Muito segura e não aumenta o risco de cesariana
A epidural é uma anestesia regional que atua apenas ao redor da área de aplicação, portanto não deixa a mãe inconsciente nem prejudica sua consciência. Muito pouco medicamento entra na corrente sanguínea materna, sem efeito significativo sobre os índices de Apgar do recém-nascido ou sobre a probabilidade de internação em unidade de terapia intensiva neonatal.
Pesquisas mostram que a epidural não aumenta as taxas de cesariana nem causa sofrimento fetal ou interrupção do trabalho de parto. Na maioria dos casos, a mãe ainda consegue sentir a pressão das contrações e fazer força de forma independente.
Alívio prolongado com medicação adicional conforme necessário
Depois de inserido, o cateter epidural pode administrar o medicamento continuamente ou em doses adicionais durante todo o trabalho de parto, mantendo o alívio da dor até o nascimento. Se for necessária uma cesariana, um anestésico mais forte pode ser administrado pelo mesmo cateter para a cirurgia.
Cerca de 10% das mulheres têm alívio incompleto da dor e precisam ajustar o plano. A sensibilidade e os movimentos das pernas geralmente retornam cerca de uma hora após a suspensão da epidural.
Efeitos colaterais comuns e precauções
Durante a analgesia epidural, as pernas podem ficar temporariamente fracas, impossibilitando caminhar.
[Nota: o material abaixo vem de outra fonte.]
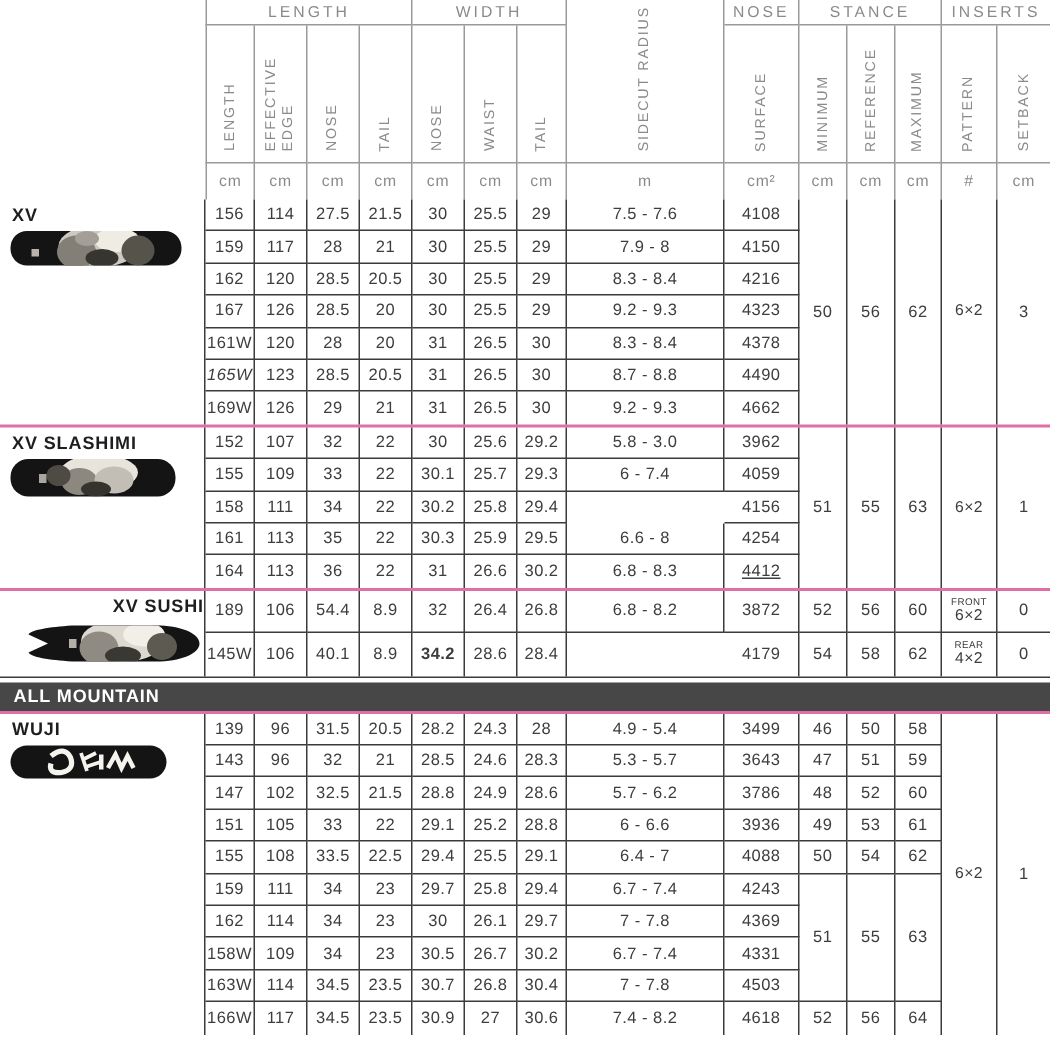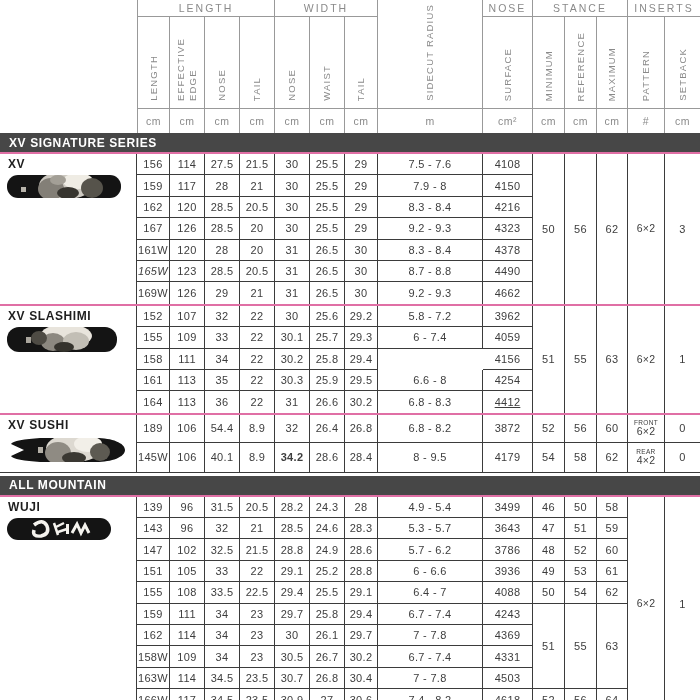--- a/index.html
+++ b/index.html
@@ -114,21 +114,20 @@
     <div class="hunit" style="grid-column:8;grid-row:3">cm</div>
     <div class="hunit" style="grid-column:9;grid-row:3">m</div>
     <div class="hunit" style="grid-column:10;grid-row:3">cm²</div>
     <div class="hunit" style="grid-column:11;grid-row:3">cm</div>
     <div class="hunit" style="grid-column:12;grid-row:3">cm</div>
     <div class="hunit" style="grid-column:13;grid-row:3">cm</div>
     <div class="hunit" style="grid-column:14;grid-row:3">#</div>
     <div class="hunit edge" style="grid-column:15;grid-row:3">cm</div>
   </div>
 
-  <div class="bar">XV SIGNATURE SERIES</div>
 
   <div class="grid15 model-grid">
       <div class="name-cell" style="grid-area: 1 / 1 / span 7;">
         <div class="model-label">XV</div>
         <div class="board-art"><svg width="116" height="25" viewBox="0 0 116 25">
             <defs>
               <clipPath id="cpa">
                 <rect x="1" y="1" width="114" height="23" rx="11"></rect>
               </clipPath>
             </defs>
@@ -236,21 +235,21 @@
             </g>
           </svg></div>
       </div>
       <div class="cell bb" style="grid-area: 1 / 2;">152</div>
       <div class="cell bb" style="grid-area: 1 / 3;">107</div>
       <div class="cell bb" style="grid-area: 1 / 4;">32</div>
       <div class="cell bb" style="grid-area: 1 / 5;">22</div>
       <div class="cell bb" style="grid-area: 1 / 6;">30</div>
       <div class="cell bb" style="grid-area: 1 / 7;">25.6</div>
       <div class="cell bb" style="grid-area: 1 / 8;">29.2</div>
-      <div class="cell bb" style="grid-area: 1 / 9;">5.8 - 7.2</div>
+      <div class="cell bb" style="grid-area: 1 / 9;">5.8 - 3.0</div>
       <div class="cell bb" style="grid-area: 1 / 10;">3962</div>
       <div class="cell bb" style="grid-area: 2 / 2;">155</div>
       <div class="cell bb" style="grid-area: 2 / 3;">109</div>
       <div class="cell bb" style="grid-area: 2 / 4;">33</div>
       <div class="cell bb" style="grid-area: 2 / 5;">22</div>
       <div class="cell bb" style="grid-area: 2 / 6;">30.1</div>
       <div class="cell bb" style="grid-area: 2 / 7;">25.7</div>
       <div class="cell bb" style="grid-area: 2 / 8;">29.3</div>
       <div class="cell bb" style="grid-area: 2 / 9;">6 - 7.4</div>
       <div class="cell bb" style="grid-area: 2 / 10;">4059</div>
@@ -283,21 +282,21 @@
       <div class="cell" style="grid-area: 1 / 11 / 6;">51</div>
       <div class="cell" style="grid-area: 1 / 12 / 6;">55</div>
       <div class="cell" style="grid-area: 1 / 13 / 6;">63</div>
       <div class="cell pattern" style="grid-area: 1 / 14 / 6;">
         <div>6×2</div>
       </div>
       <div class="cell last" style="grid-area: 1 / 15 / 6;">1</div>
     </div>
   <div class="pinkline"></div>
   <div class="grid15 model-grid tall bordered">
-      <div class="name-cell" style="grid-area: 1 / 1 / span 2;">
+      <div class="name-cell" style="grid-area: 1 / 1 / span 2; text-align: right;">
         <div class="model-label">XV SUSHI</div>
         <div class="board-art"><svg width="122" height="30" viewBox="0 0 122 30">
             <defs>
               <clipPath id="cpc">
                 <path d="M119,15 C119,8 106,3 90,3 L34,3 C19,4 6,6 5,9 L18,15 L5,21 C6,24 19,26 34,27 L90,27 C106,27 119,22 119,15 Z"></path>
               </clipPath>
             </defs>
             <path d="M119,15 C119,8 106,3 90,3 L34,3 C19,4 6,6 5,9 L18,15 L5,21 C6,24 19,26 34,27 L90,27 C106,27 119,22 119,15 Z" fill="#141414"></path>
             <g clip-path="url(#cpc)">
               <ellipse cx="68" cy="13" rx="28" ry="14" fill="#ddd9d1"></ellipse>
@@ -318,21 +317,20 @@
       <div class="cell bb" style="grid-area: 1 / 8;">26.8</div>
       <div class="cell bb" style="grid-area: 1 / 9;">6.8 - 8.2</div>
       <div class="cell bb" style="grid-area: 1 / 10;">3872</div>
       <div class="cell" style="grid-area: 2 / 2;">145W</div>
       <div class="cell" style="grid-area: 2 / 3;">106</div>
       <div class="cell" style="grid-area: 2 / 4;">40.1</div>
       <div class="cell" style="grid-area: 2 / 5;">8.9</div>
       <div class="cell" style="grid-area: 2 / 6; font-weight: bold;">34.2</div>
       <div class="cell" style="grid-area: 2 / 7;">28.6</div>
       <div class="cell" style="grid-area: 2 / 8;">28.4</div>
-      <div class="cell" style="grid-area: 2 / 9;">8 - 9.5</div>
       <div class="cell" style="grid-area: 2 / 10;">4179</div>
       <div class="cell bb" style="grid-area: 1 / 11 / 2;">52</div>
       <div class="cell bb" style="grid-area: 1 / 12 / 2;">56</div>
       <div class="cell bb" style="grid-area: 1 / 13 / 2;">60</div>
       <div class="cell" style="grid-area: 2 / 11 / 3;">54</div>
       <div class="cell" style="grid-area: 2 / 12 / 3;">58</div>
       <div class="cell" style="grid-area: 2 / 13 / 3;">62</div>
       <div class="cell pattern bb" style="grid-area: 1 / 14 / 2;">
         <div class="ins-label">FRONT</div>
         <div>6×2</div>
Também podem ocorrer dormência leve da pele, pressão arterial baixa, dor de cabeça, coceira e dificuldade para urinar, mas a maioria dos efeitos é temporária e controlável. Os profissionais monitoram a pressão arterial materna e a frequência cardíaca fetal e utilizam fluidos intravenosos para reduzir as oscilações da pressão arterial.
Depois que a epidural for suspensa, a mãe deve descansar até recuperar a força das pernas antes de sair da cama. Deve evitar dirigir, consumir álcool e operar máquinas por 24 horas.
O alívio da dor durante o trabalho de parto é uma opção segura
O artigo enfatiza que a dor do parto não é mais vista como algo que simplesmente deve ser suportado; a medicina moderna oferece opções seguras e eficazes de alívio da dor. A epidural deve ser administrada por um anestesiologista qualificado e, por isso, não está disponível em casa ou em alguns centros de parto. Mesmo que inicialmente planeje um parto sem medicamentos, a gestante pode solicitar alívio da dor durante o trabalho de parto.
Especialistas recomendam discutir o plano de alívio da dor com um obstetra ou uma parteira antes do parto e conhecer opções como anestesia epidural, anestesia combinada raquidiana-epidural e analgésicos intramusculares. Isso favorece um plano de parto personalizado e uma colaboração tranquila durante o trabalho de parto.